La chose était bleue. Bleue marin. En fait, bleue marine. Quand c’est le marin qui est bleu, c’est qu’il n’est plus marin. Il marine, mais autrement… Mais bon, je m’égare.
La chose bleue se déplace de gauche à droite. Je pourrais vous dire la marque et l’année de la chose. Vous décrire ses vitres teintées. Mais ça ne changerait rien à l’histoire. Ce n’est pas parce que les publicités de la compagnie misent sur le gros bon sens que ça en donne à celle qui conduit...
Parce qu’il s’agissait d’une celle. Encore là, rien à voir avec le sexe. La chose qui s’est produite ce matin arrive souvent, et le sexe de la personne qui conduit n’y change rien.
Un con, c’est un con.
Une conne, c’est une conne.
Donc, il est 7 h 45. Mercredi matin. Juillet. Plusieurs voitures se dirigent vers le centre-ville par le boulevard de Portland. Tout va bien. Enfin, je le pense.
Puis, la chose bleue arrive. Me colle au derrière. M’énerve un brin, j’avoue.
Puis la chose bifurque à gauche. Me dépasse. Me coupe. Repart à gauche. Est ralentie par quelqu’un qui veut tourner à gauche. Elle revient à droite en coupant la voiture devant moi. Reprend à gauche dès que possible. Se faufile tant bien que mal jusqu’à la rue Montréal. La lumière est rouge. Tout le monde est arrêté. Tout doucement, j’arrive directement derrière. Ça valait bien le coup de s’énerver autant pour arriver à la même lumière, en même temps! La chose n’arrête pas complètement. Centimètre par centimètre, la chose empiète sur la ligne d’arrêt. Il est grandement temps que la lumière tourne au vert, la chose est sur le point d’être en dessous du lampadaire…elle ne verra plus le feu sous peu!

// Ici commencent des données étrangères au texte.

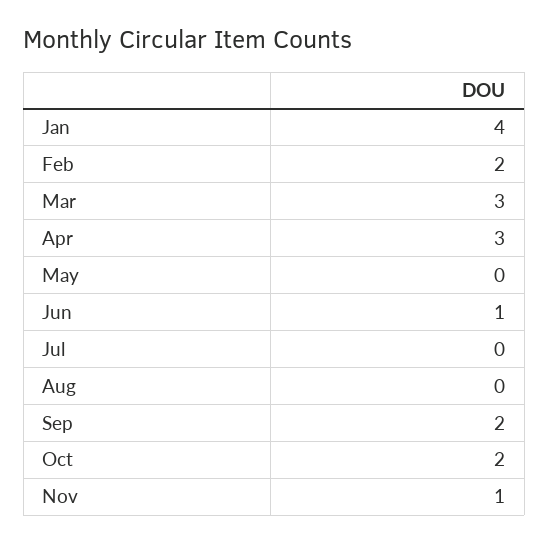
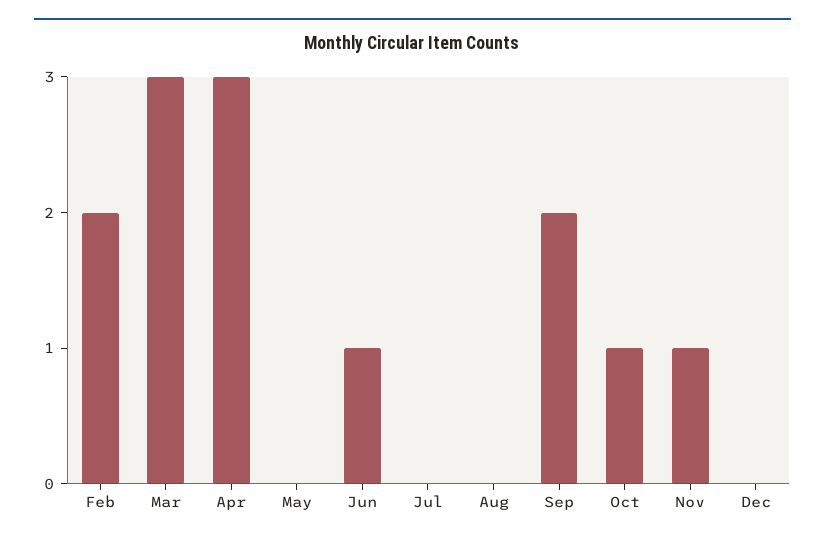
Jan: 4 -> none
Oct: 2 -> 1
Dec: none -> 0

Et la chose bleue repart. Go! L’école primaire du bas de la rue Montréal est déserte en ce matin d’été. Heureusement, d’ailleurs, sinon, la chose aurait dû zigzaguer entre les choses vivantes qui vont à l’école… Ces petites choses vivantes qui vous ralentissent dans votre vie à vous, vous savez?!?
Quelques minutes plus tard, la chose s’immobilise à un autre feu rouge. Au centre-ville. Je suis toujours derrière. Et bien content d’y être. La chose bleue est arrêtée. La personne qui conduit parle au cellulaire en se regardant le make-up dans le rétroviseur. Voilà, du reste, la seule utilité qu'elle reconnait à son rétroviseur.
Cette personne ne sait pas que les clignotants existent. Jamais la chose n’a signifié ses intentions multiples de changer de voie. Rien à foutre. La personne est en mode je-me-moi. Point. L’essentiel, quoi…
Et là, à ce moment précis, j'imagine la conductrice de la chose bleue, le dimanche après-midi, en train de se dépêcher à relaxer en prenant une marche sur la promenade du Lac des Nations. Et elle gueule après les autres, là, celles et ceux qui ont des roulettes sous les pieds et qui l’empêchent de prendre toute la place…
Que dis-je, la place… Sa place. Sa place à elle! Celle qui est plus importante que tout le reste.
Forcément, elle réclamera un règlement de la ville pour limiter les roues.
Un autre r`glement dont elle se foutera complètement.
Vous êtes une pauvre conne, chose…
Clin d’œil du jour
La chose n’est pas unique. Il y en a des centaines à Sherbrooke.